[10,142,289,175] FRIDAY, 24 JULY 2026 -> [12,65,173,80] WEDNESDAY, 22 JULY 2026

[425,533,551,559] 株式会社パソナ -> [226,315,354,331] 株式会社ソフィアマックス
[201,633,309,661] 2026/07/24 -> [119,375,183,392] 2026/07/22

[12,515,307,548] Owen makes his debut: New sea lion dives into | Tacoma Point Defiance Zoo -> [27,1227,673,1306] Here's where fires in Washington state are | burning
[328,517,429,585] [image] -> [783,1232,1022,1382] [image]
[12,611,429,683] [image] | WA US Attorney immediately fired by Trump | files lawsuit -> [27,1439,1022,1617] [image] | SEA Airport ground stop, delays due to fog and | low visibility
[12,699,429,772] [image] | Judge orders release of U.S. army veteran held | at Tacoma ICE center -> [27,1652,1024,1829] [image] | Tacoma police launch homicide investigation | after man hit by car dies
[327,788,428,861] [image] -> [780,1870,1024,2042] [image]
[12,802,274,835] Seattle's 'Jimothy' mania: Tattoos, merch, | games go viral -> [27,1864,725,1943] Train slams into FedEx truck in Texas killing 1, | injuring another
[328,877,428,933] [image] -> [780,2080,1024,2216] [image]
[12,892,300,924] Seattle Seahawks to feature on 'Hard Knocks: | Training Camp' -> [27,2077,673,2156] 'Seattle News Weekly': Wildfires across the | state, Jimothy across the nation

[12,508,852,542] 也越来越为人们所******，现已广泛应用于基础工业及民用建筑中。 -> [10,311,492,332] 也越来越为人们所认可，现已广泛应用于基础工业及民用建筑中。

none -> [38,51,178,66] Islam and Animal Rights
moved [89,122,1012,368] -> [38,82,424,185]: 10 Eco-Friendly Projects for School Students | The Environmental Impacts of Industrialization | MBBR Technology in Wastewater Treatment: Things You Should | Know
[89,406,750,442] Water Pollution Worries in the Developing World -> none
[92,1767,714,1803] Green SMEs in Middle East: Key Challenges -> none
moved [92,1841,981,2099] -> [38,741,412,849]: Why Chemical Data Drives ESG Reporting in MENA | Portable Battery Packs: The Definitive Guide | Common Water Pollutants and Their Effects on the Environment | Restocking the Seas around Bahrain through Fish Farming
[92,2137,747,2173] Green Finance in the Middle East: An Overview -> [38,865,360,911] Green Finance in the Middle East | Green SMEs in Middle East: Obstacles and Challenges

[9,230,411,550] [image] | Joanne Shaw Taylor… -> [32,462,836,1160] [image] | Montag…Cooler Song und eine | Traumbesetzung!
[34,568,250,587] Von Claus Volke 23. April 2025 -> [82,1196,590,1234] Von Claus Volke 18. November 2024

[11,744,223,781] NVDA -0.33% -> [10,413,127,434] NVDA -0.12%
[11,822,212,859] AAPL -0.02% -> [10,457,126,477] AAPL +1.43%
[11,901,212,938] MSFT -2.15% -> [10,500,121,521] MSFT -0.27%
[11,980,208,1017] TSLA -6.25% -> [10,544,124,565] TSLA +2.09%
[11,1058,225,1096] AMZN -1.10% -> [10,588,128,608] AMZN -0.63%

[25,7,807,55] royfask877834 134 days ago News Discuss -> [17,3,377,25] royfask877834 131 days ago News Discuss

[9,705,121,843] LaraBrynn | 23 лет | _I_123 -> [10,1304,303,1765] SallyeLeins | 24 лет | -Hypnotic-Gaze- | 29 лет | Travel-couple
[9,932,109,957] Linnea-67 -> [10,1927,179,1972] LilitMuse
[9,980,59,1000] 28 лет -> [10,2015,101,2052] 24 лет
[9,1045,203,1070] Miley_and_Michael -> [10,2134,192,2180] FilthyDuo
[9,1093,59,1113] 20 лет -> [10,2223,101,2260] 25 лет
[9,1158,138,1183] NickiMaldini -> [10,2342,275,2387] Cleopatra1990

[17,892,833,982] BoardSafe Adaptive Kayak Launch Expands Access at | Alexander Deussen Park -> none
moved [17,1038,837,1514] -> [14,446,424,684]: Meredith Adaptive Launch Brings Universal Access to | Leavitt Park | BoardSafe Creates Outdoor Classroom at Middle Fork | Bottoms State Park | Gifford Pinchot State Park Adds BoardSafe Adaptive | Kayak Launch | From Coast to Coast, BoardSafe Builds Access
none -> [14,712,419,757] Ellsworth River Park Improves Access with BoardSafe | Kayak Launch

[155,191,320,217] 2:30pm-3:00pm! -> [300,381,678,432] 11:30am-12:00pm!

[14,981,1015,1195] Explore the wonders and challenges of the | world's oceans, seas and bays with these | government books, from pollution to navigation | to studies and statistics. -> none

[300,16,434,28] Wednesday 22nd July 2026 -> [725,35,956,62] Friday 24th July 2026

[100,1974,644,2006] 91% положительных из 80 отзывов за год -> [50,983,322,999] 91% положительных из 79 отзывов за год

━━━━━━━━━━━━━━━━━━━━━━━━━━━━━━

ABOUT THIS TASK
Among the lines of the listing above, which ones hold "Jimothy"? Copy them.

ANSWER
[12,802,274,835] Seattle's 'Jimothy' mania: Tattoos, merch, | games go viral -> [27,1864,725,1943] Train slams into FedEx truck in Texas killing 1, | injuring another
[12,892,300,924] Seattle Seahawks to feature on 'Hard Knocks: | Training Camp' -> [27,2077,673,2156] 'Seattle News Weekly': Wildfires across the | state, Jimothy across the nation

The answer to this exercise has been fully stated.